#### WHAT THIS TASK INVOLVES
Copy each line below that includes "hyron".

#### MATERIAL SHOWN
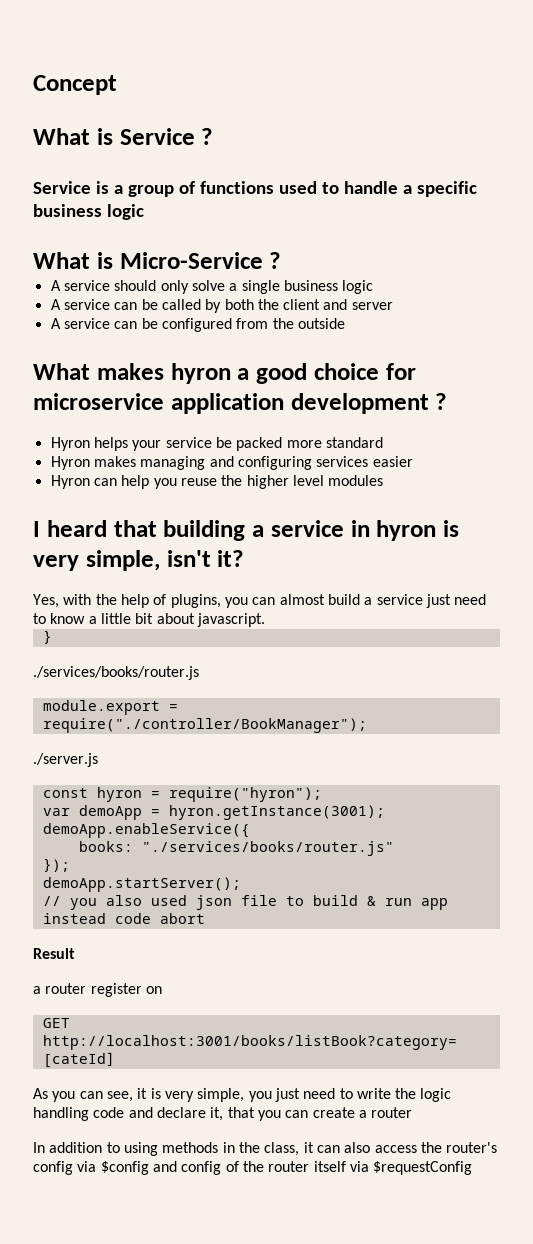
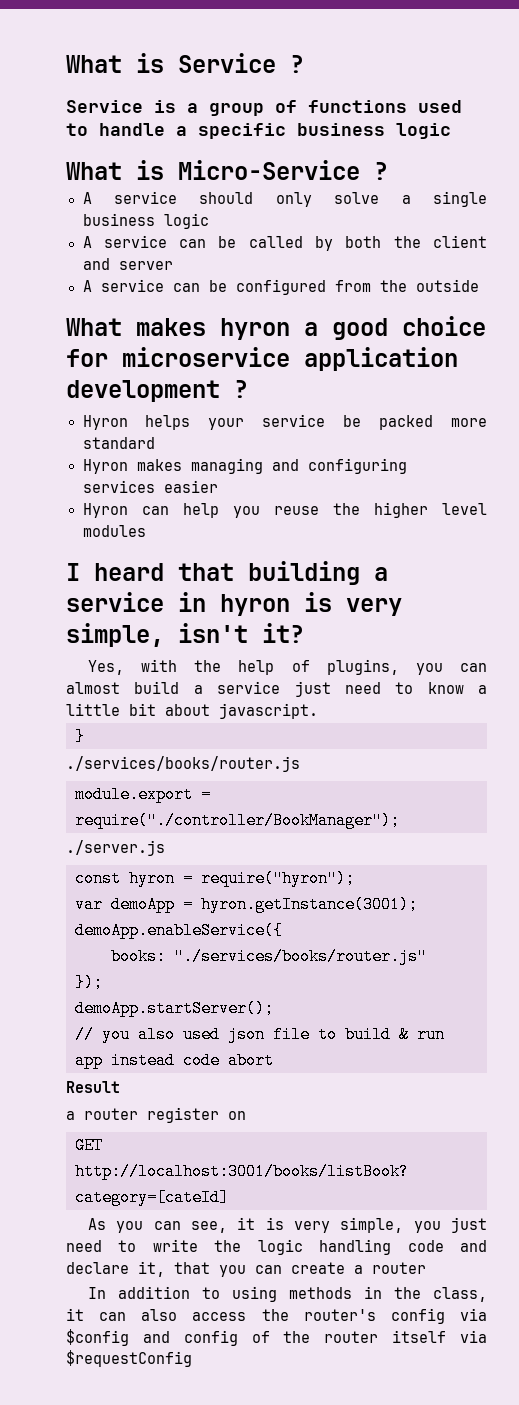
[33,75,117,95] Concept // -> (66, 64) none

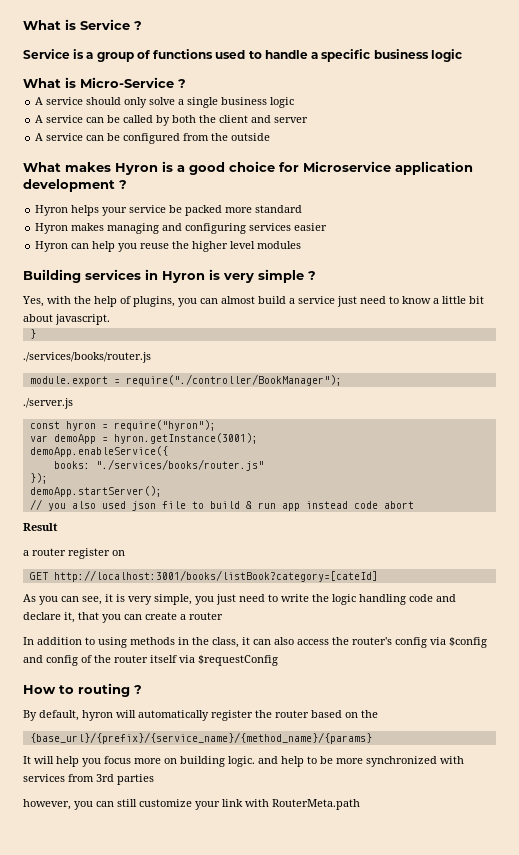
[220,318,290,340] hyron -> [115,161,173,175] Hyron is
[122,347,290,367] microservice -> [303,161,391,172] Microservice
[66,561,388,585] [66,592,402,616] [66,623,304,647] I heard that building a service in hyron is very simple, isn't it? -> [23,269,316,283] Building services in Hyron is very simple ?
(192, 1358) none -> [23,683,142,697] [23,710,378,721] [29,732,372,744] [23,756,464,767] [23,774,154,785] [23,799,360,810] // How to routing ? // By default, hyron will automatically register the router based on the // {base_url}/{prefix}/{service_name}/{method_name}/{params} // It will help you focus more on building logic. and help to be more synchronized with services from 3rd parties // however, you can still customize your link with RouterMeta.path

==

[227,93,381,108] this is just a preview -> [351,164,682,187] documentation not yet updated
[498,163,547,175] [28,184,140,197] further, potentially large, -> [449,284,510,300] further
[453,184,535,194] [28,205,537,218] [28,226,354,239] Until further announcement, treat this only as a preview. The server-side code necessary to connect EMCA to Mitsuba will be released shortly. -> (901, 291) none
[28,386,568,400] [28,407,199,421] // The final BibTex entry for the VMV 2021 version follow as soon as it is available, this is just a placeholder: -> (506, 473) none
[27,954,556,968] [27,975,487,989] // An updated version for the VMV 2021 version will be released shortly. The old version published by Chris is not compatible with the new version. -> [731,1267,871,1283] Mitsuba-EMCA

#### REPLY TO THE TASK
[220,318,290,340] hyron -> [115,161,173,175] Hyron is
[66,561,388,585] [66,592,402,616] [66,623,304,647] I heard that building a service in hyron is very simple, isn't it? -> [23,269,316,283] Building services in Hyron is very simple ?
(192, 1358) none -> [23,683,142,697] [23,710,378,721] [29,732,372,744] [23,756,464,767] [23,774,154,785] [23,799,360,810] // How to routing ? // By default, hyron will automatically register the router based on the // {base_url}/{prefix}/{service_name}/{method_name}/{params} // It will help you focus more on building logic. and help to be more synchronized with services from 3rd parties // however, you can still customize your link with RouterMeta.path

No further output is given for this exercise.